Discovered and claimed for Spain in 1499, Aruba was acquired by the Dutch in 1636. The island's economy has been dominated by three main industries. A 19th century gold rush was followed by prosperity brought on by the opening in 1924 of an oil refinery. The last decades of the 20th century saw a boom in the tourism industry. Aruba seceded from the Netherlands Antilles in 1986 and became a separate, autonomous member of the Kingdom of the Netherlands. Movement toward full independence was halted at Aruba's request in 1990.
Aruba is part of the Kingdom of Netherlands since 1636. This explains why the Netherlands are an important origin and destination country for migrants going to and coming from Aruba. Nevertheless, important origin countries of immigrants in Aruba are also Colombia, Dominican Republic, Venezuela (Bolivarian Republic) and Suriname. Emigrants from Aruba go mostly to the United States of America, Netherlands, Curacao, Sint Maarten (Dutch part) and the Caribbean Netherlands.

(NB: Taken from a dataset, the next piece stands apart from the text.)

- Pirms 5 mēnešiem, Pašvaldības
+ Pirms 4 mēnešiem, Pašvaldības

Tourism, petroleum bunkering, hospitality, and financial and business services are the mainstays of the small open Aruban economy. The rapid growth of the tourism sector has resulted in a substantial expansion of other activities. Construction continues to boom, especially in the hotel sector.

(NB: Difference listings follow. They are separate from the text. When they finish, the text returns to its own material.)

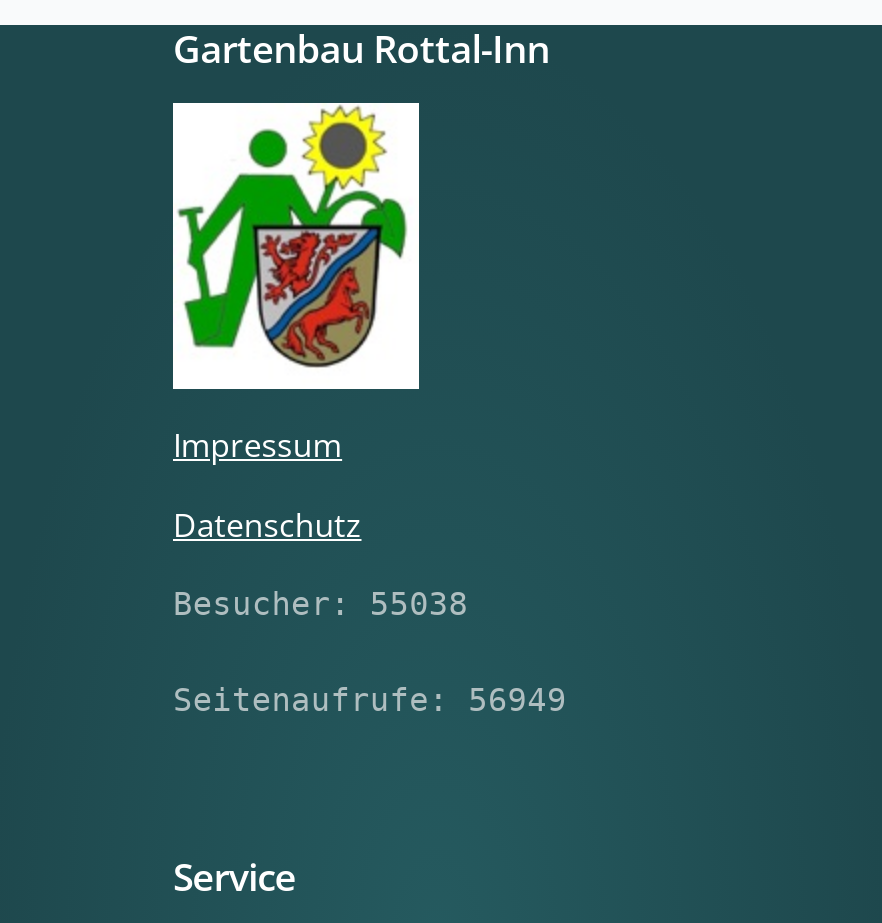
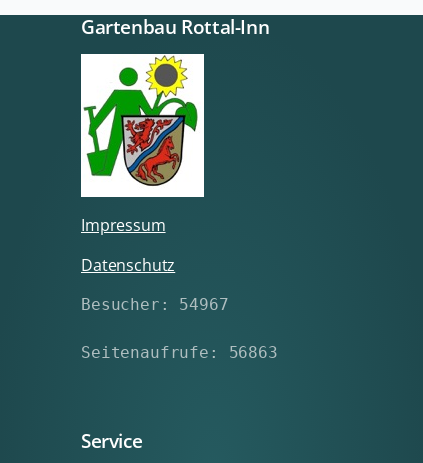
- Besucher: 55038
+ Besucher: 54967

- Seitenaufrufe: 56949
+ Seitenaufrufe: 56863
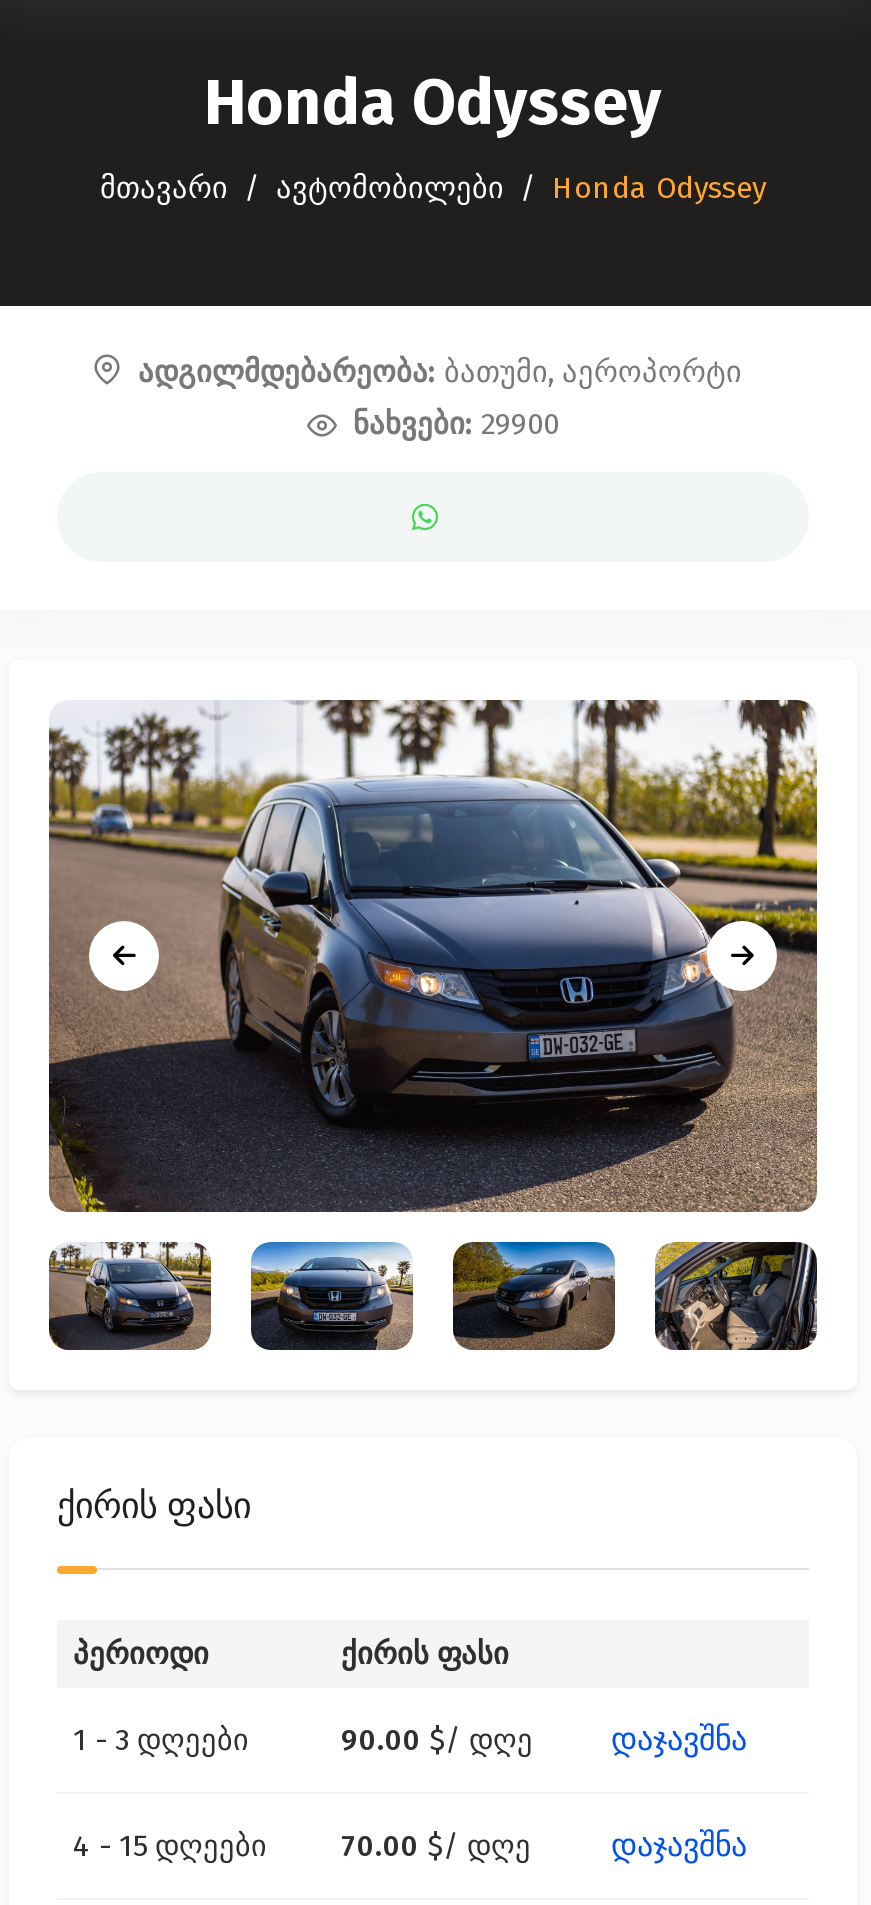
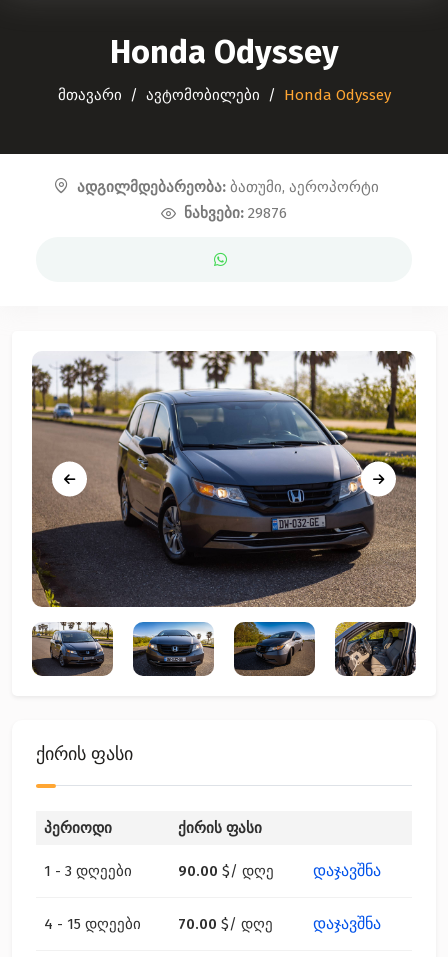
- ნახვები: 29900
+ ნახვები: 29876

Aruba is heavily dependent on imports and is making efforts to expand exports to improve its trade balance. Almost all consumer and capital goods are imported, with the US, the Netherlands, and Panama being the major suppliers.
In 2016, Citgo Petroleum Corporation, an indirect wholly owned subsidiary of Petroleos de Venezuela SA, and the Government of Aruba signed an agreement to restart Valero Energy Corp.'s former 235,000-b/d refinery . Tourism and related industries have continued to grow, and the Aruban government is working to attract more diverse industries. Aruba's banking sector continues to be a strong sector; unemployment has significantly decreased.